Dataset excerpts
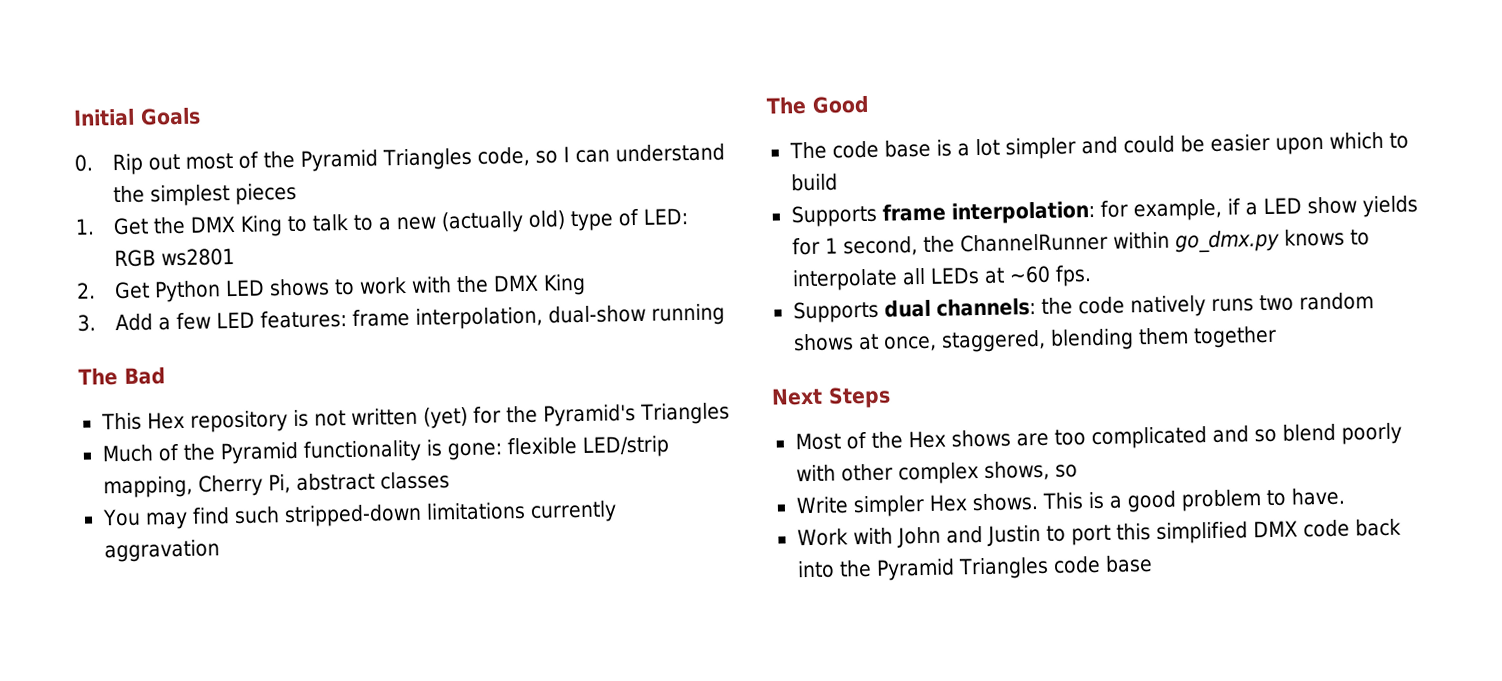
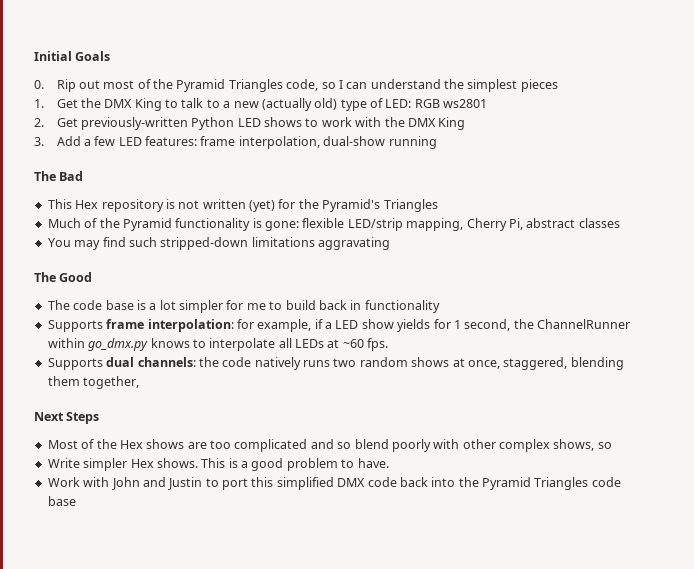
- 2. Get Python LED shows to work with the DMX King
+ 2. Get previously-written Python LED shows to work with the DMX King
- You may find such stripped-down limitations currently aggravation
+ You may find such stripped-down limitations aggravating
- The code base is a lot simpler and could be easier upon which to build
+ The code base is a lot simpler for me to build back in functionality
- Supports dual channels: the code natively runs two random shows at once, staggered, blending them together
+ Supports dual channels: the code natively runs two random shows at once, staggered, blending them together,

**Exercise**
When the line containing "back in functionality" is found in the records above, restate it and every later line word for word through the last one, and nothing more.

**Written reply**
+ The code base is a lot simpler for me to build back in functionality
- Supports dual channels: the code natively runs two random shows at once, staggered, blending them together
+ Supports dual channels: the code natively runs two random shows at once, staggered, blending them together,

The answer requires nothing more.